▶ **Task requirements**
Your task is to filter the entries and copy every line containing the string "keys".

Collected data entries:

=== Begin Enclosure ===

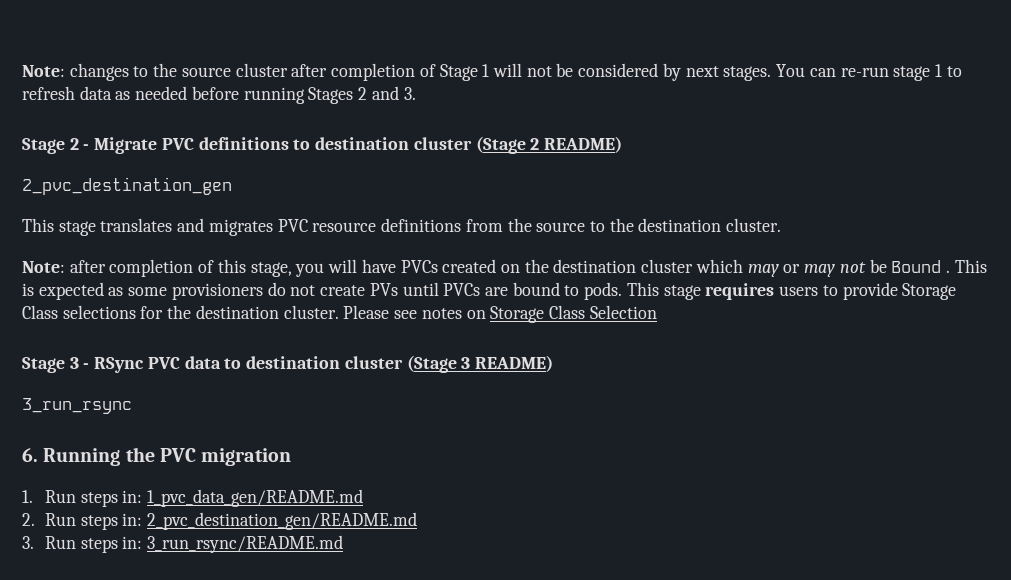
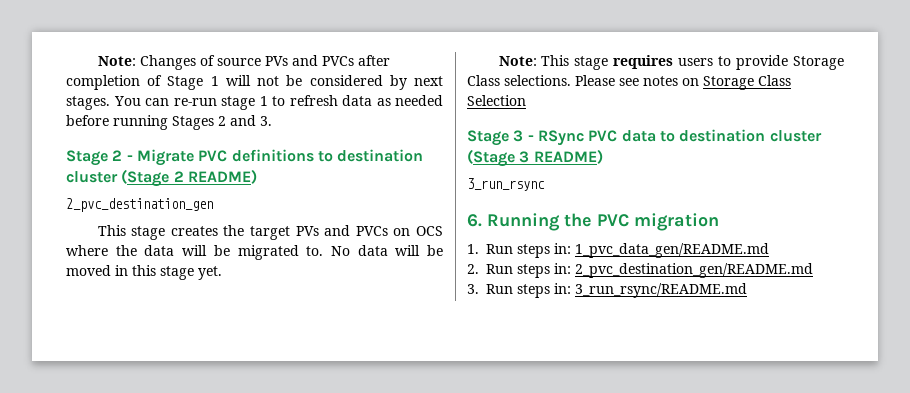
[22,63,288,81] Note: changes to the source cluster -> [97,55,354,70] Note: Changes of source PVs and PVCs
[100,218,782,236] [22,259,987,277] [22,282,623,300] translates and migrates PVC resource definitions from the source to the destination cluster. // Note: after completion of this stage, you will have PVCs created on the destination cluster which may or may not be Bound . This is expected as some provisioners do not create PVs until PVCs are bound to pods. -> [170,225,443,240] [66,245,443,260] [66,265,222,280] [498,56,537,66] creates the target PVs and PVCs on OCS where the data will be migrated to. No data will be moved in this stage yet. // Note:
[62,305,339,319] selections for the destination cluster. -> [504,75,571,86] selections.

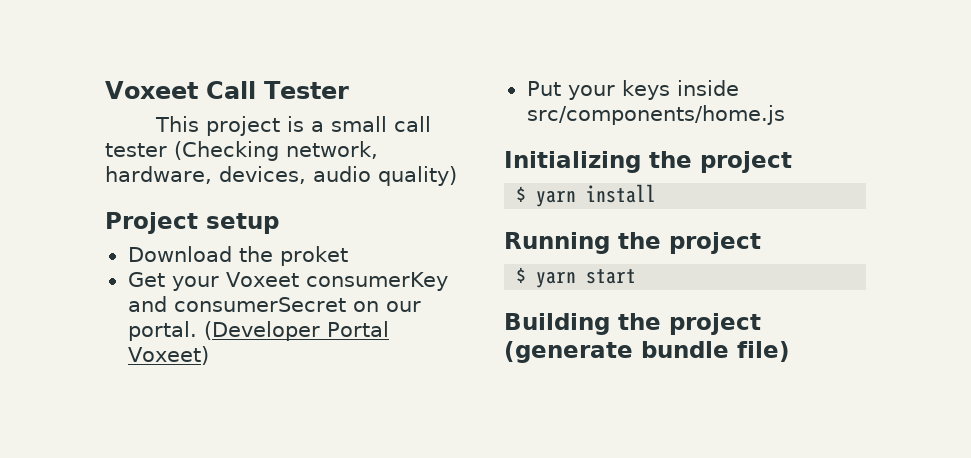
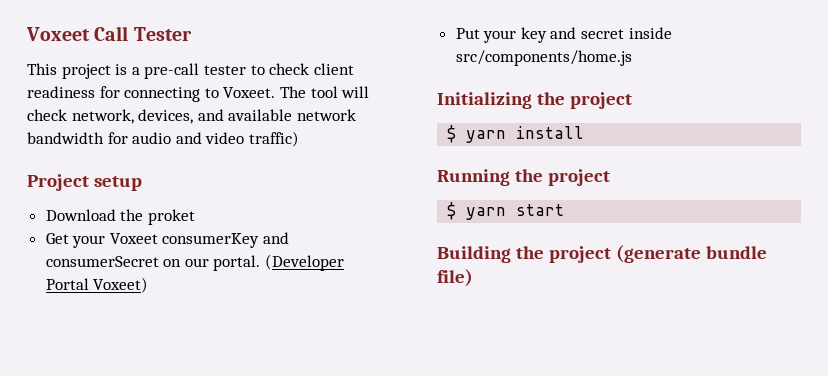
[331,116,432,132] [105,141,378,161] [105,166,457,186] small call tester (Checking network, hardware, devices, audio quality) -> [144,63,354,79] [27,86,370,102] [27,109,356,124] [27,131,299,147] pre-call tester to check client readiness for connecting to Voxeet. The tool will check network, devices, and available network bandwidth for audio and video traffic)
[621,80,670,100] keys -> [520,27,625,43] key and secret

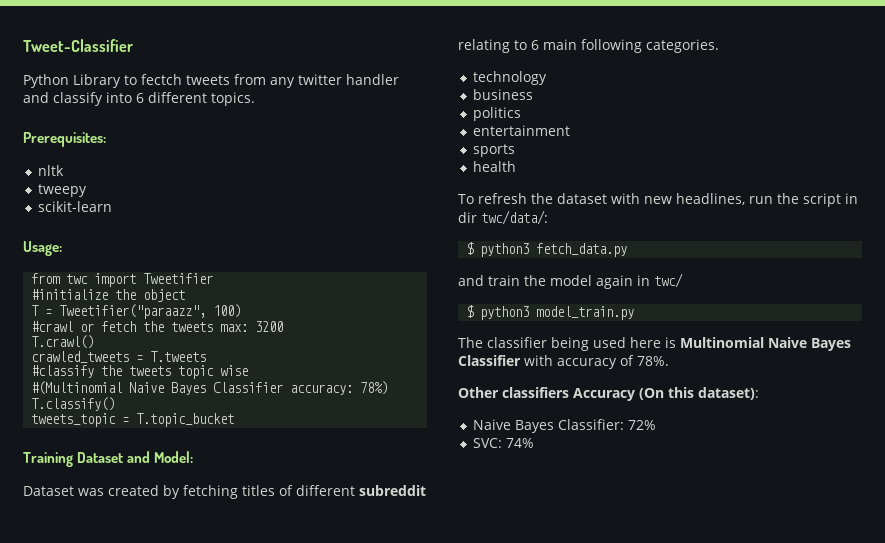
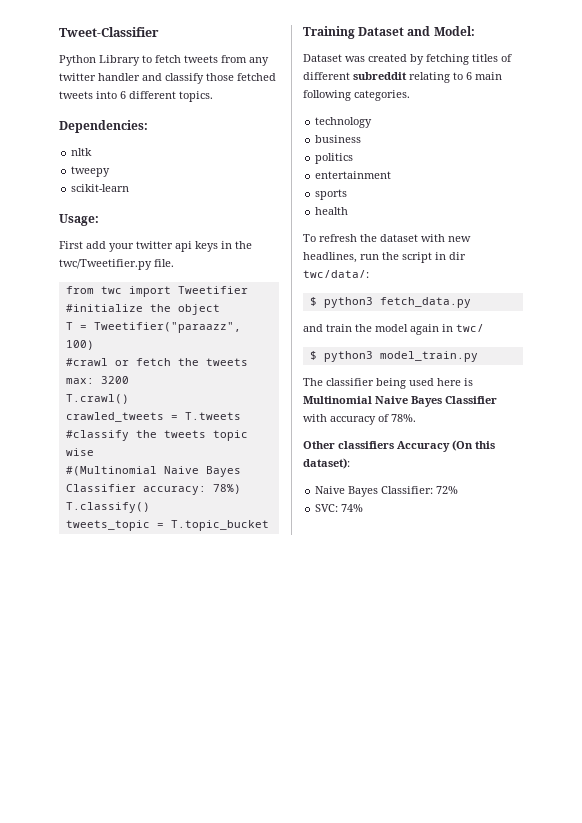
[141,74,182,85] fectch -> [155,55,181,63] fetch
(103, 99) none -> [206,73,276,81] [59,91,93,99] those fetched tweets
[23,132,106,147] Prerequisites: -> [59,120,148,133] Dependencies:
(62, 248) none -> [59,241,252,252] [59,259,174,270] // First add your twitter api keys in the twc/Tweetifier.py file.

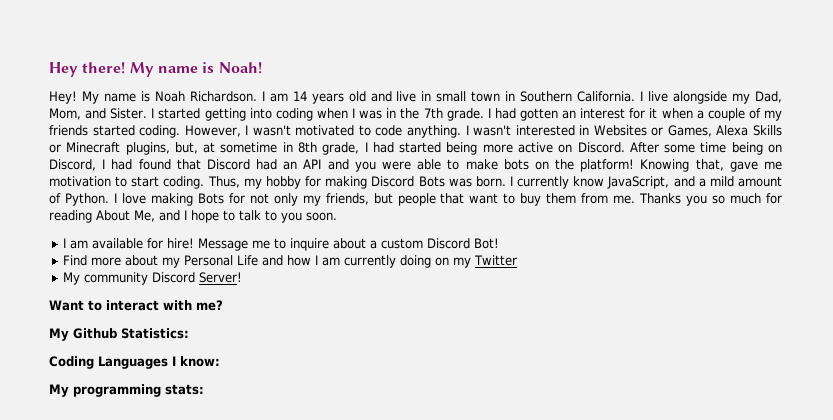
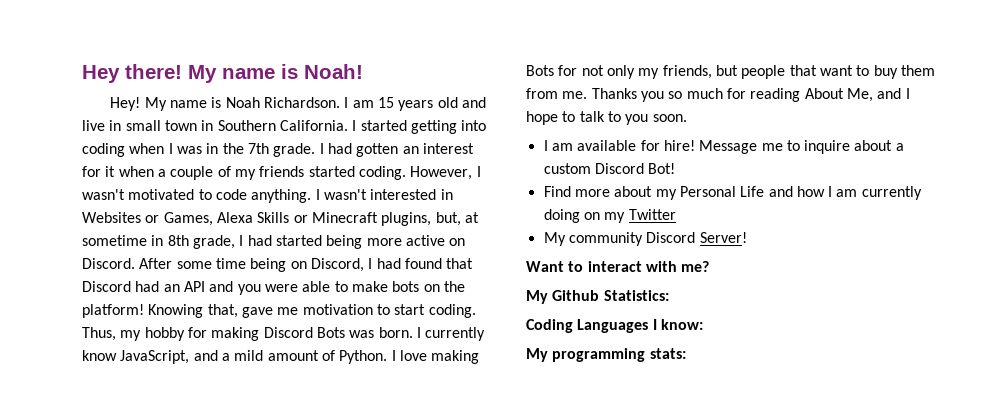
[292,91,307,101] 14 -> [377,97,394,108] 15
[648,91,782,104] [49,108,155,120] live alongside my Dad, Mom, and Sister. I -> (357, 125) none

=== End Enclosure ===

▶ **Answer to this task**
[621,80,670,100] keys -> [520,27,625,43] key and secret
(62, 248) none -> [59,241,252,252] [59,259,174,270] // First add your twitter api keys in the twc/Tweetifier.py file.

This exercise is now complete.